DIRECTIONS FOR THIS TASK: Below are the entries; determine how many of their lines contain the string "width" and give that figure alone.

======== GIVEN DATA ========

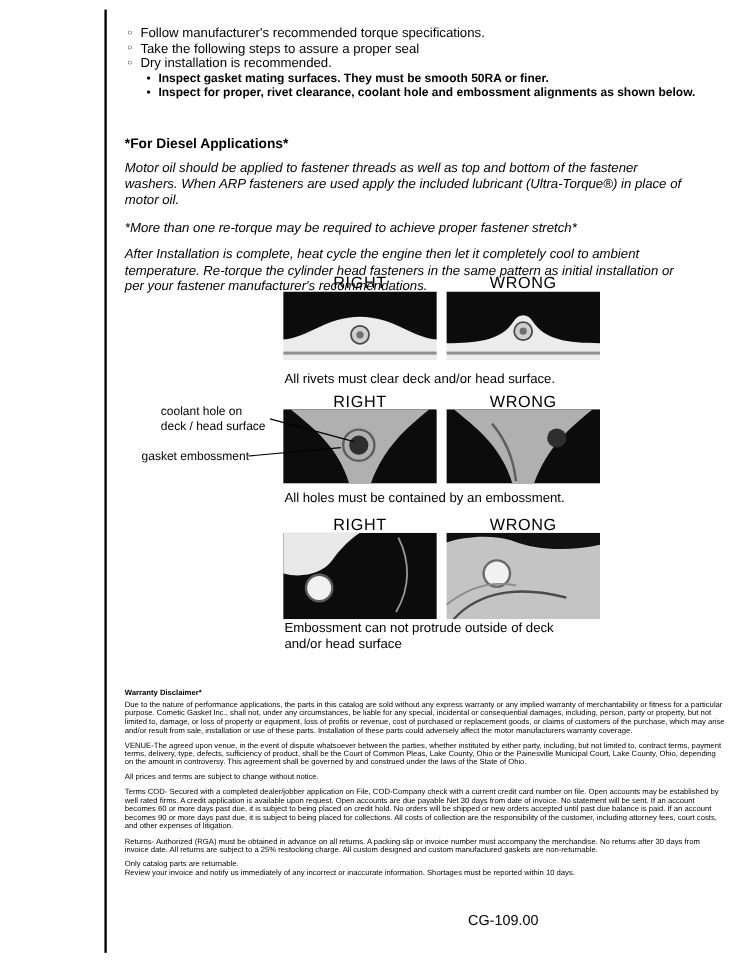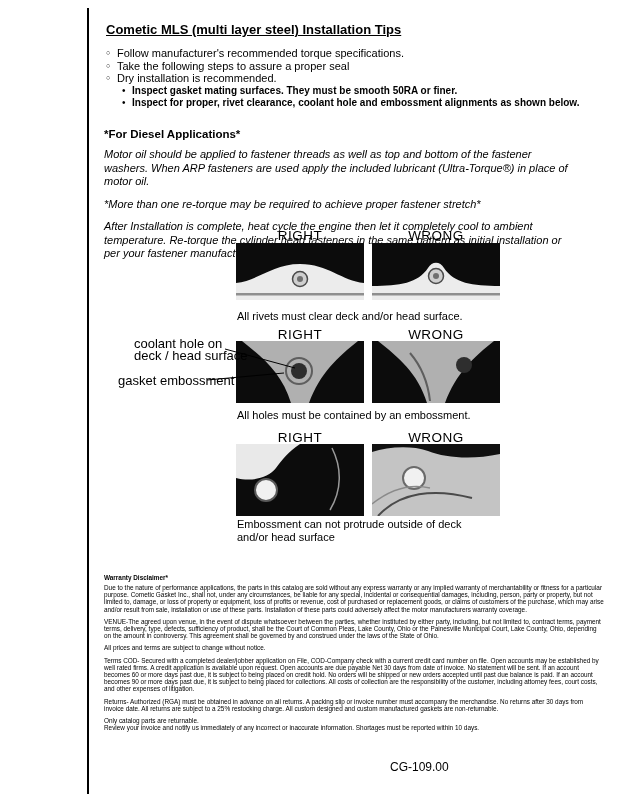--- a/index.html
+++ b/index.html
@@ -58,7 +58,6 @@
 <div class="content">
 
   <div class="block block-tips">
-    <div class="title">Cometic MLS (multi layer steel) Installation Tips</div>
 
     <div class="bullet">
       <span class="marker">○</span>

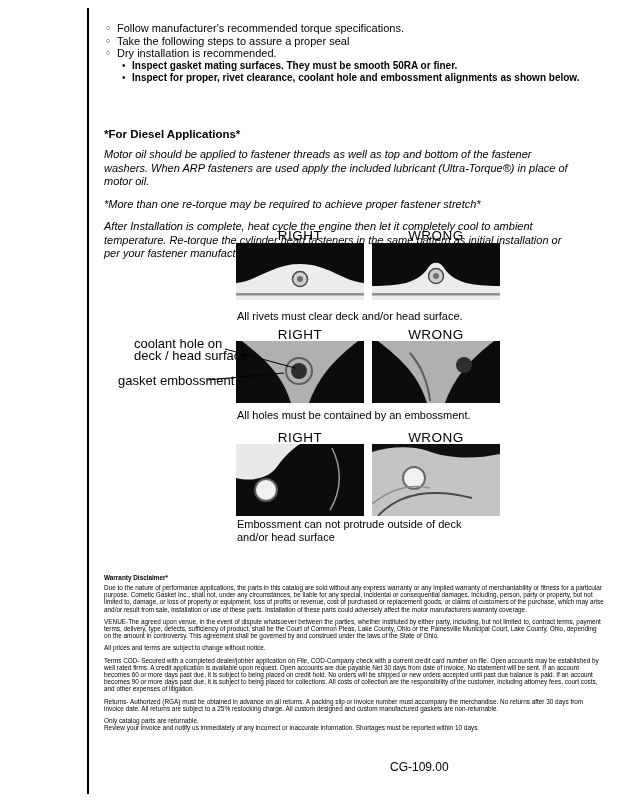--- a/index.html
+++ b/index.html
@@ -23,7 +23,7 @@
   .bullet.sub .btext { font-weight: bold; font-size: 10px; white-space: nowrap; }
 
   
-  .block-diesel { top: 114px; width: 468px; margin-top: 14px; }
+  .block-diesel { top: 114px; width: 468px; }
   .diesel-heading { font-size: 11.5px; font-weight: bold; margin: 0 0 8px 0; }
   .para { font-size: 11px; line-height: 13.5px; margin: 0 0 9px 0; font-style: italic; }
 

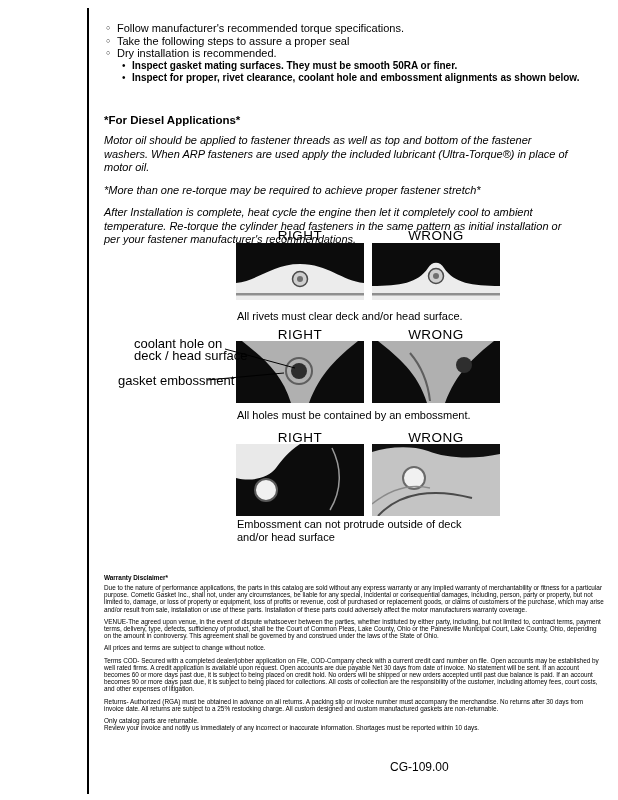--- a/index.html
+++ b/index.html
@@ -37,7 +37,7 @@
   .r3h { top: 202px; } .r3f { top: 216px; height: 72px; }
   .dg-caption { position: absolute; left: 133px; font-size: 11px; line-height: 13px; }
   .cap1 { top: 82px; } .cap2 { top: 181px; } .cap3 { top: 290px; width: 245px; }
-  .dg-label { position: absolute; font-size: 13px; line-height: 11.5px; }
+  .dg-label { position: absolute; font-size: 10px; line-height: 11.5px; }
   .lbl-coolant { left: 30px; top: 110px; }
   .lbl-emboss { left: 14px; top: 147px; }
   .leaders { position: absolute; left: 0; top: 0; width: 506px; height: 336px; pointer-events: none; }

========

EXERCISE RESULT: 4